Aku mendengus melihat Riana yang masih saja memperhatikan gerak gerik Raka di sebelahku.

"Aku nggak apa-apa kok, cuma kelelahan, nggak demam. Udah turunin tangannya. Liat tuh muka pacar kamu udah kayak mak-mak mau lahiran, nggak enak dilihat."Aku berbisik di telinga Raka agar tidak ada yang mendengar ucapanku.

"Uppsss...aku lupa kalau tadi aku bawa nyonya kecilku ke sini." Raka tertawa, lalu menarik tangannya dari kepalaku. Riana masih cemberut karena tidak ada yang mengajaknya bicara, sedangkan pacarnya masih sibuk memperhatikan sahabatnya yang katanya sedang sakit tapi menurutnya tidak terlihat sakit. Tidak ada yang menyadari kehadirannya  di rumah ini.

Aku merasa sedikit lega, setidaknya aku tidak harus melihat adegan mesra mereka di sini.

Disaat kami sibuk mengobrol, tiba-tiba Riana berdiri dan langsung berjalan ke luar dengan kaki yang dihentak-hentakkan. Kami saling melirik satu sama lain, bertanya tanpa suara mengenai apa yang sedang terjadi. Hanya Raka yang tidak menyadari kejadian ini karena terlalu asik berbicara dengan mama. Aku menyenggol tangannya.

"Pacar kamu tuh, ngambek kayaknya."Aku menunjuk pintu keluar dengan daguku.

Raka menatapku bingung, lalu tersadar dengan apa yang baru saja aku ucapkan. Dia berlari keluar, menyusul Riana. Fatir tertawa mengejek. Dia memang tidak suka pada Riana, menurutnya gadis itu memiliki bakat nenek sihir menyebalkan dan aku juga merasakan hal yang sama. Bukan karena dia pacarnya Raka, tapi karena dia memang menyebalkan, manja, sok cantik dan aku tidak suka melihatnya. Yang terakhir murni karena dia adalah pacar dari orang yang aku suka.

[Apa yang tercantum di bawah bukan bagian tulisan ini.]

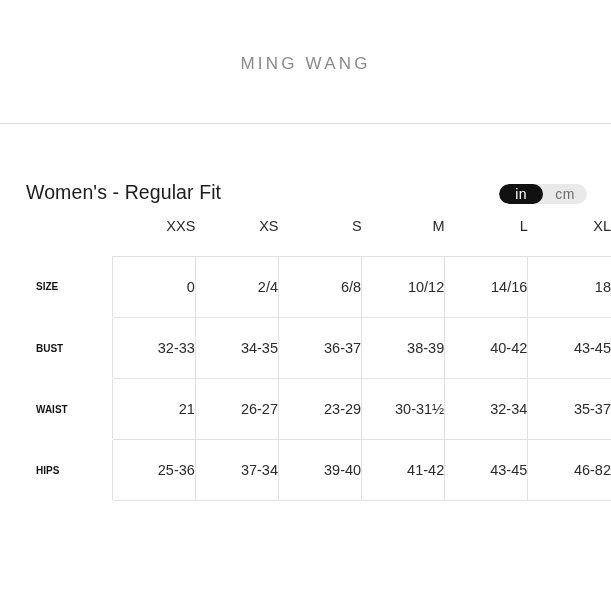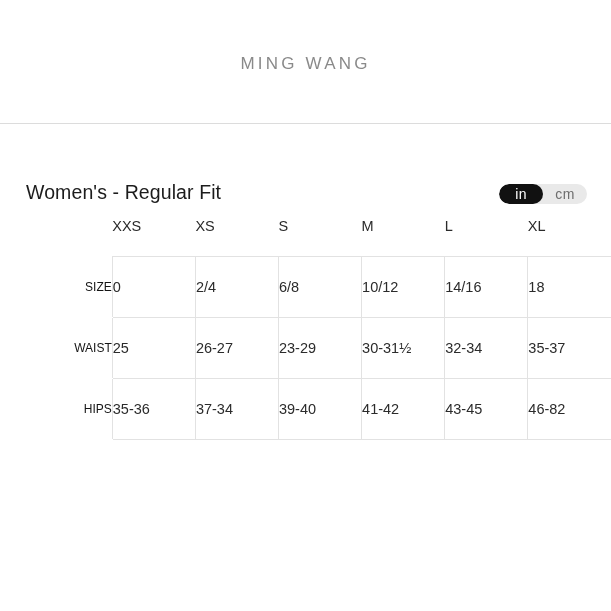"XXS" table.size-table th, table.size-table td { text-align: left -> right }
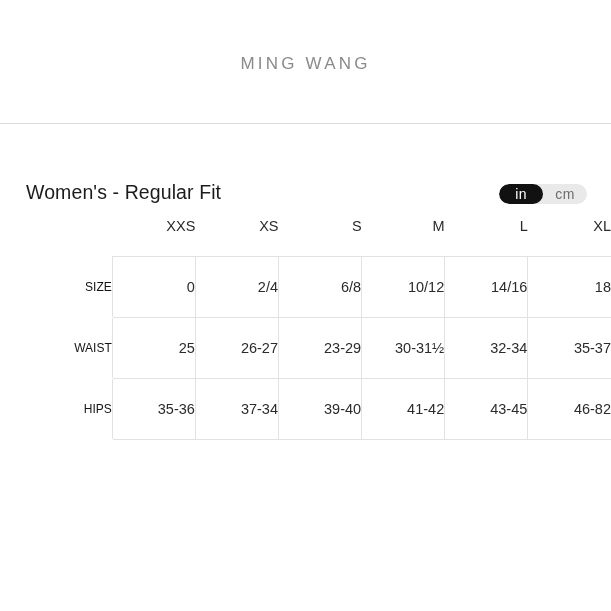"SIZE" tbody td.rowhead { font-size: 12px -> 10px; font-weight: normal -> bold; text-align: right -> left }
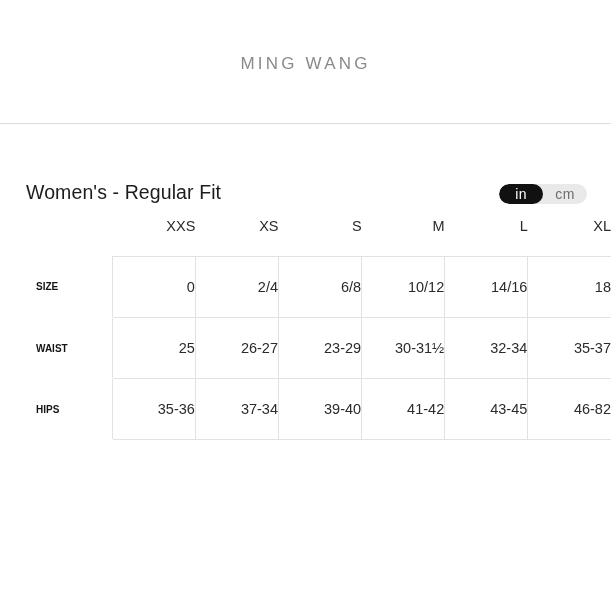"BUST" tr { html: none -> <tr> <td>BUST</td> <td>32-33</td> <td>34-35</td> <td>36-37</td> <td>38-39</td> <td>40-42</td> <td>43-45</td> </tr> }
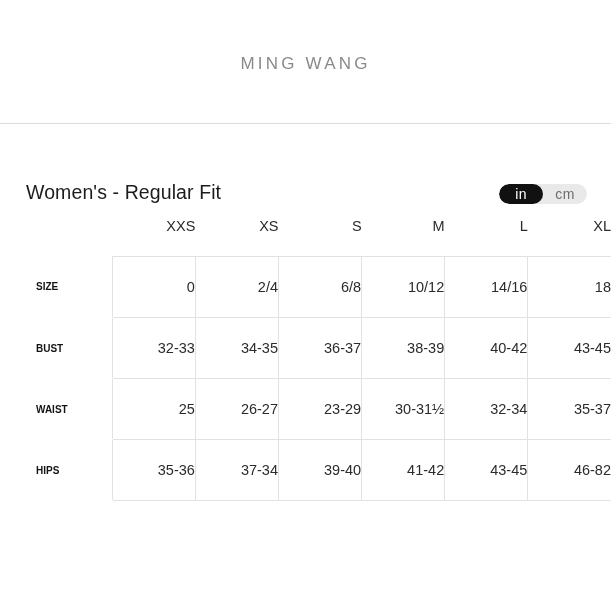"25" td.data { text: 25 -> 21 }
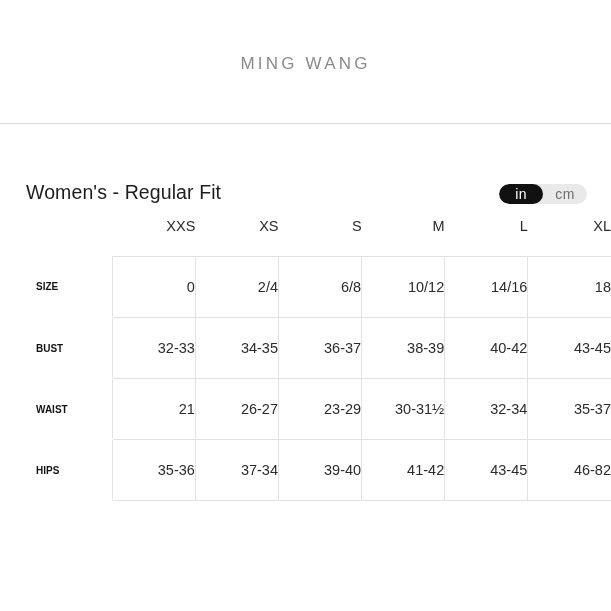"35-36" td.data { text: 35-36 -> 25-36 }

  Beberapa saat kemudian Raka kembali untuk mengambil tas Riana yang tertinggal di atas kursi yang ia tempati.

"Eh, gue balik duluan ya. Si nyonya ngambek. Minta pulang dia. Nggak apa-apa kan?" Raka pamit.

"Lo sih ngumpul sama temen-temen bawa majikan. Mana betah dia ngumpul sama rakyat jelata. Lain kali nggak usah bawa dia kalau ngumpul sama kita." Ujar Fatir sarkatik.

"Iye tukang kebun." Raka mencibir.

"Udah sana, nanti majikan lo ngorek-ngorek sampah lagi, saking marahnya."

"Banyak bacot lo." Raka berbalik ke arahku.
"Cinta, nanti bilangin sama tante kalau aku balik. Kamu jangan lama-lama liburnya, kan aku jadi kangen." Raka mengedipkan sebelah matanya kepadaku. Sikapnya yang seperti ini yang membuatku jadi salah paham. Bersikap seolah-olah menyukaiku, tapi kenyataanya lain.

*****

Hari sudah menunjukkan pukul 11 malam. Teman-temanku sudah pulang lima belas menit yang lalu, meninggalkan sisa-sisa makanan yang mereka bawa, yang katanya dibawa untukku. Tapi kenyataannya mereka yang menghabiskan semuanya. Tidak salah jika mereka disebut pasukan pemangsa.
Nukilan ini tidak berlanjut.